While doing a simple soil test on our land, I noticed that we had a whole lot of clay in some areas of our acreage. Since the soil holds together so nicely, I just used that soil for making the seed bombs.
What seeds to use
When making seed or bee bombs, wildflowers are best. They can be perennials or annuals that are receding themselves to ensure you don’t have to repeat it every year. Even though that is a possibility also.
Beneficial herbs are also great plants to spread out by seed bombs. Plant your own herbal tea mixture.
When choosing the variety it is important that none are on the list of noxious weeds. Most counties have their own list, so make sure to check. Do not assume that the seed package you get does not have any in them.
The next thing to be aware of is toxic plants for animals. If the field is next to a pasture, especially a horse pasture, being mindful of what you bring in is important.
Local wildflower seed companies are the best choice. Or gather your own seeds of flowers you like to have.

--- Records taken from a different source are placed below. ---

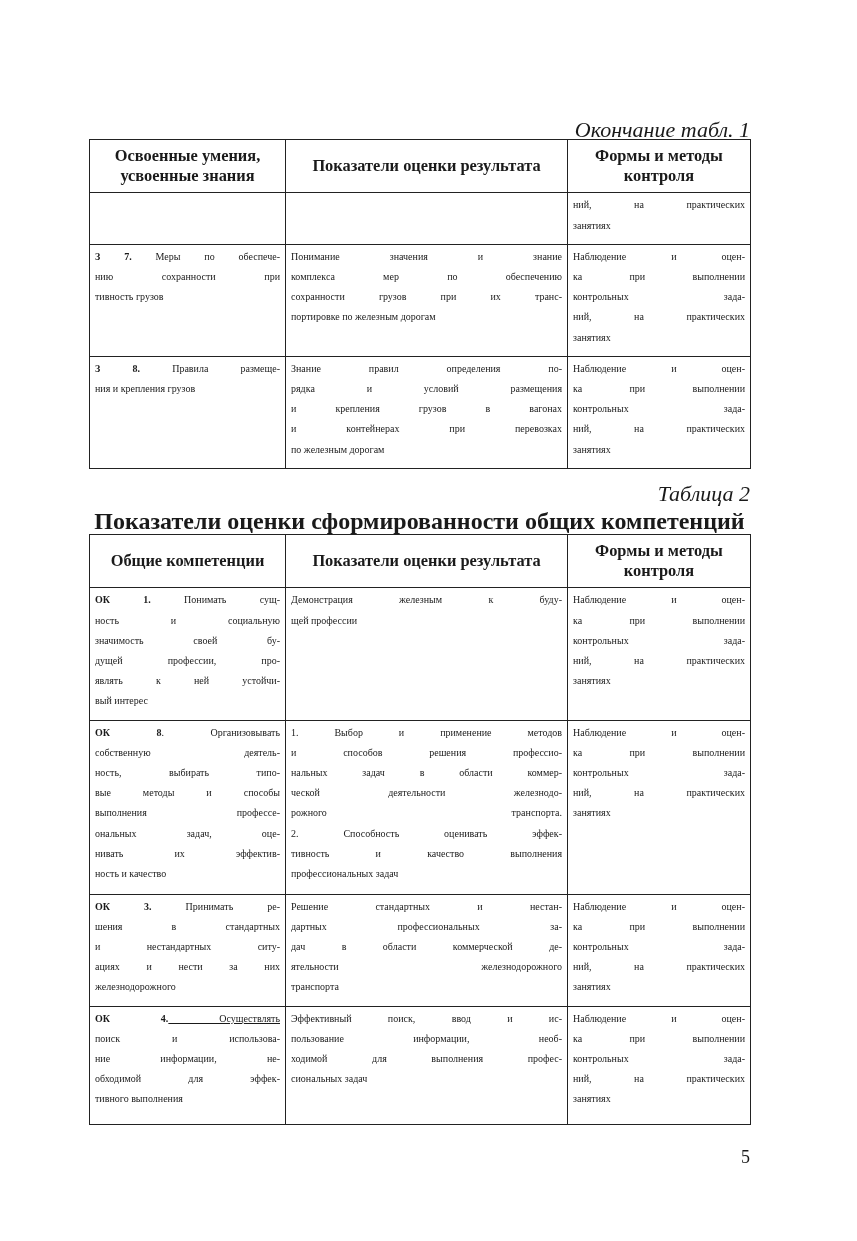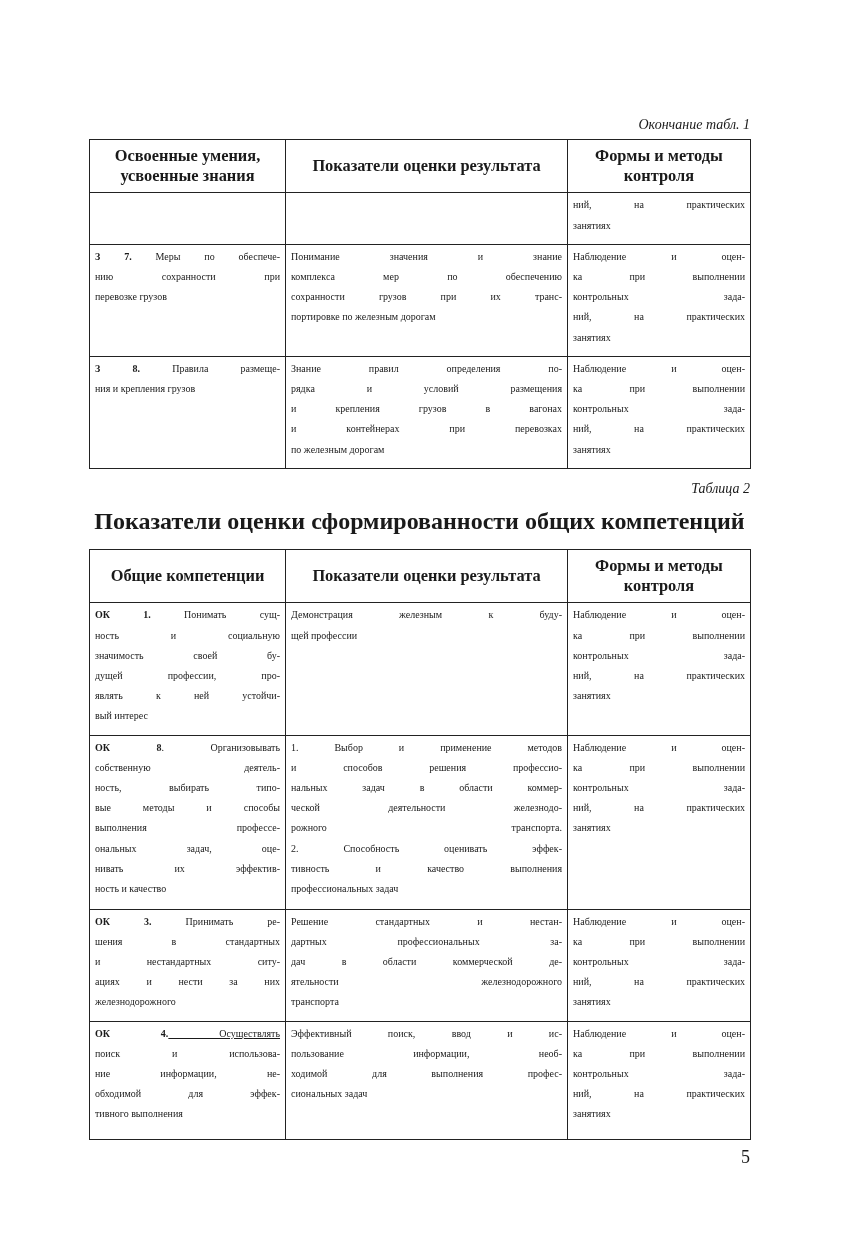--- a/index.html
+++ b/index.html
@@ -5,7 +5,7 @@
   html, body { margin: 0; padding: 0; background: #ffffff; }
   body { width: 857px; height: 1241px; position: relative; overflow: hidden;
          font-family: "Liberation Serif", "DejaVu Serif", serif; color: #1a1a1a; }
-  .caption-right { position: absolute; right: 107px; font-style: italic; font-size: 14px; margin-left: 13px; }
+  .caption-right { position: absolute; right: 107px; font-style: italic; font-size: 22px; margin-left: 13px; }
   #cont-caption { top: 117px; }
   #t2-caption { top: 481px; }
   #t2-title { position: absolute; top: 508px; left: 89px; width: 661px; text-align: center;

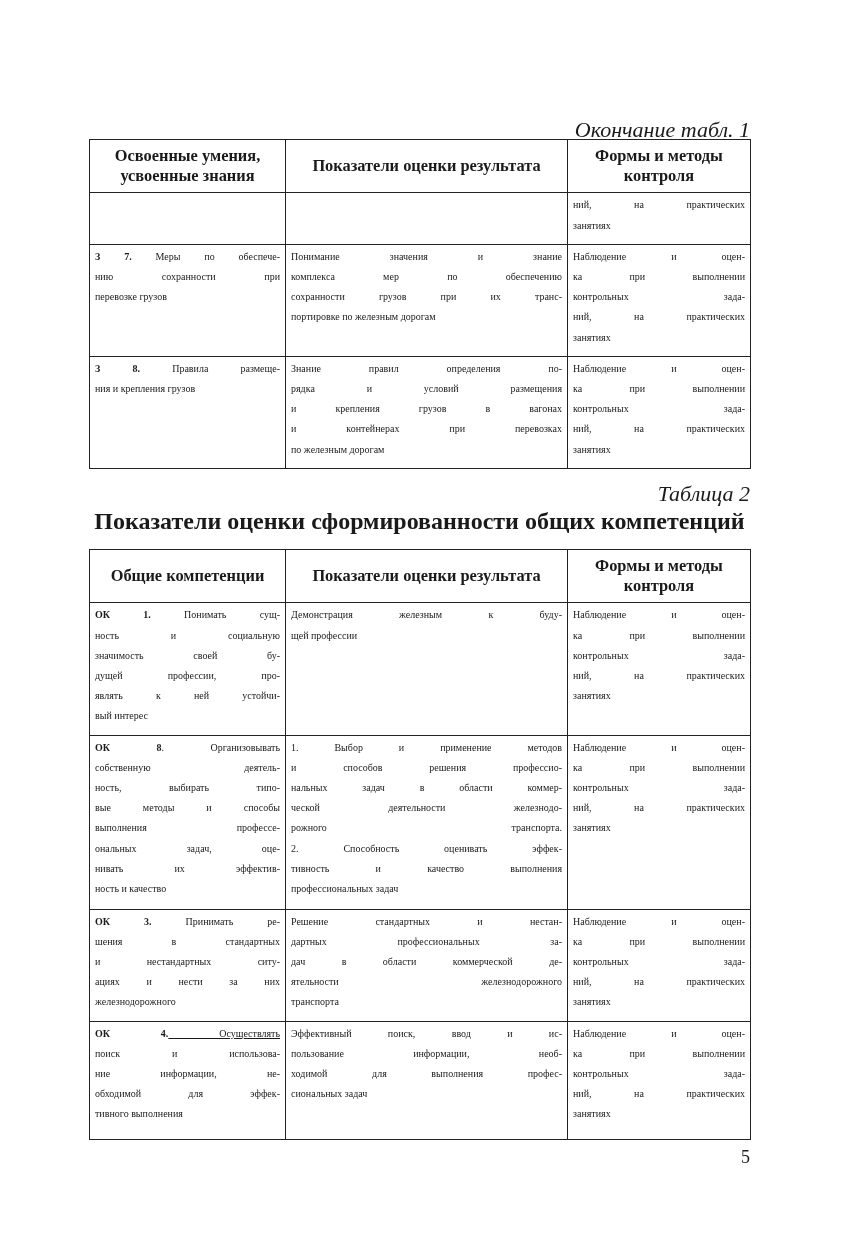--- a/index.html
+++ b/index.html
@@ -55,7 +55,7 @@
         <td>
           <span class="line"><b>З 7.</b><span style="white-space: pre;"> Меры по обеспече-</span></span>
           <span class="line">нию сохранности при</span>
-          <span class="line last">перевозке грузов</span>
+          <span class="line last">тивность грузов</span>
         </td>
         <td>
           <span class="line">Понимание значения и знание</span>

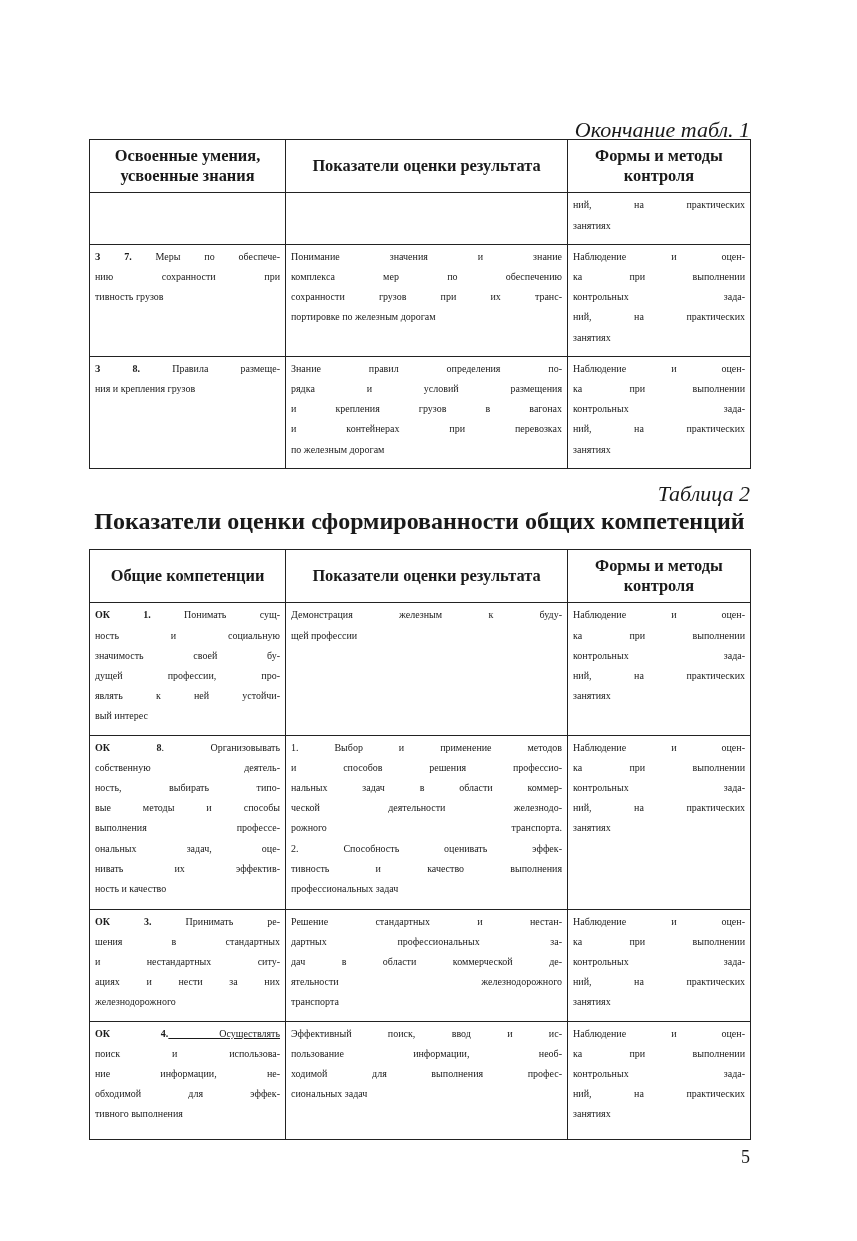--- a/index.html
+++ b/index.html
@@ -12,7 +12,7 @@
               font-weight: bold; font-size: 24px; }
   table { position: absolute; left: 89px; width: 661px; border-collapse: collapse; table-layout: fixed; }
   #table1 { top: 139px; }
-  #table2 { top: 534px; margin-top: 15px; }
+  #table2 { top: 534px; }
   col.c1 { width: 196px; } col.c2 { width: 282px; } col.c3 { width: 183px; }
   th, td { border: 1.3px solid #222; vertical-align: top; font-size: 10px; line-height: 20.2px; }
   th { font-weight: bold; text-align: center; vertical-align: middle; padding: 6px 4px; font-size: 16.4px; }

Mixing and forming the seed bombs
Once you have the soil mix right and the seeds added, now it is more like playing in the sand. Making seed bombs is a great project for children.
The mixture has to be moist, just enough that it sticks together. Add the water slowly and mix well.
Now form small balls with your hands. I made them about 2 inches long and 1 inch wide. The form really doesn’t matter though. Important is that you have about 3-5 seeds in each ball.
With children, small sand molds can be used.
Once they are all formed, let the seed bombs dry quickly in the sun. You want to avoid the seeds germinating.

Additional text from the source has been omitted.